Simultaneous System Identification and Model Predictive Control with No Dynamic Regret
Hongyu Zhou, Vasileios Tzoumas
TL;DR
The paper tackles control under unknown nonlinear dynamics and disturbances by proposing a Simultaneous System Identification and Model Predictive Control (SSI-MPC) framework that learns disturbances online in a Reproducing Kernel Hilbert Space and uses Model Predictive Control on the current learned model. It leverages Random Fourier Features to obtain a finite-dimensional, real-time disturbance model updated via Online Gradient Descent, yielding a finite-time near-optimal performance and asymptotic convergence to a clairvoyant non-causal controller.

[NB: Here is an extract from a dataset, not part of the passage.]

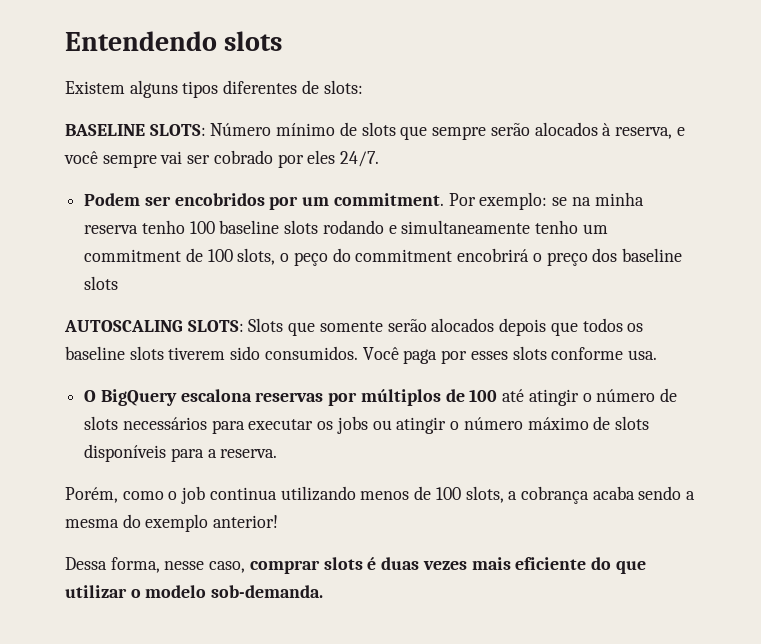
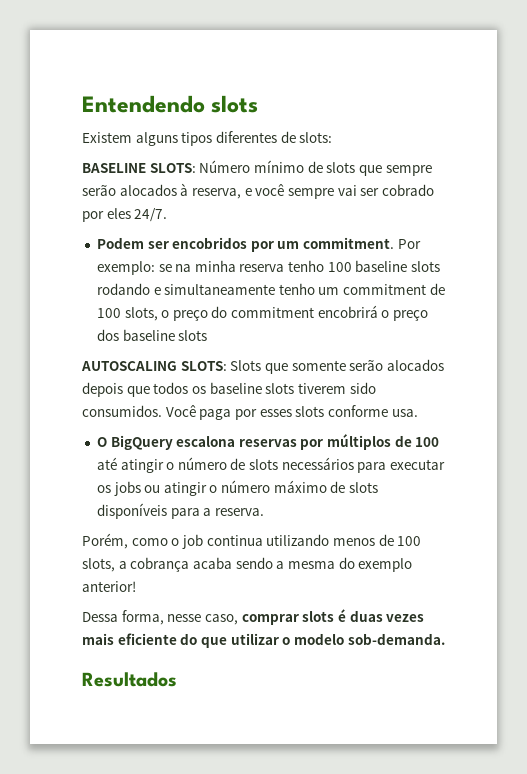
- Por exemplo: se na minha reserva tenho 100 baseline slots rodando e simultaneamente tenho um commitment de 100 slots, o peço do commitment encobrirá o preço dos baseline slots
+ Por exemplo: se na minha reserva tenho 100 baseline slots rodando e simultaneamente tenho um commitment de 100 slots, o preço do commitment encobrirá o preço dos baseline slots
+ Resultados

A sublinear dynamic regret guarantee is established, with an explicit bound of $Regret_T^D = O(T^{3/4})$ under mild Lipschitz and stability assumptions, extended to noisy systems. The approach is validated in physics-based simulations (cart-pole and quadrotor) and hardware experiments, showing superior tracking and robustness to unmodeled disturbances compared with Nominal-MPC, NS-MPC, GP-MPC, and L1-MPC, including scenarios with wind, ground effects, and aerodynamic drag. Overall, the work demonstrates a practical, self-supervised online learning approach that integrates disturbance modeling with MPC to achieve reliable, high-performance control in uncertain environments.$Regret_T^D = O(T^{3/4})$ and asymptotic optimality.
Abstract
We provide an algorithm for the simultaneous system identification and model predictive control of nonlinear systems. The algorithm has finite-time near-optimality guarantees and asymptotically converges to the optimal (non-causal) controller. Particularly, the algorithm enjoys sublinear dynamic regret, defined herein as the suboptimality against an optimal clairvoyant controller that knows how the unknown disturbances and system dynamics will adapt to its actions. The algorithm is self-supervised and applies to control-affine systems with unknown dynamics and disturbances that can be expressed in reproducing kernel Hilbert spaces. Such spaces can model external disturbances and modeling errors that can even be adaptive to the system's state and control input. For example, they can model wind and wave disturbances to aerial and marine vehicles, or inaccurate model parameters such as inertia of mechanical systems. The algorithm first generates random Fourier features that are used to approximate the unknown dynamics or disturbances. Then, it employs model predictive control based on the current learned model of the unknown dynamics (or disturbances). The model of the unknown dynamics is updated online using least squares based on the data collected while controlling the system. We validate our algorithm in both hardware experiments and physics-based simulations. The simulations include (i) a cart-pole aiming to maintain the pole upright despite inaccurate model parameters, and (ii) a quadrotor aiming to track reference trajectories despite unmodeled aerodynamic drag effects. The hardware experiments include a quadrotor aiming to track a circular trajectory despite unmodeled aerodynamic drag effects, ground effects, and wind disturbances.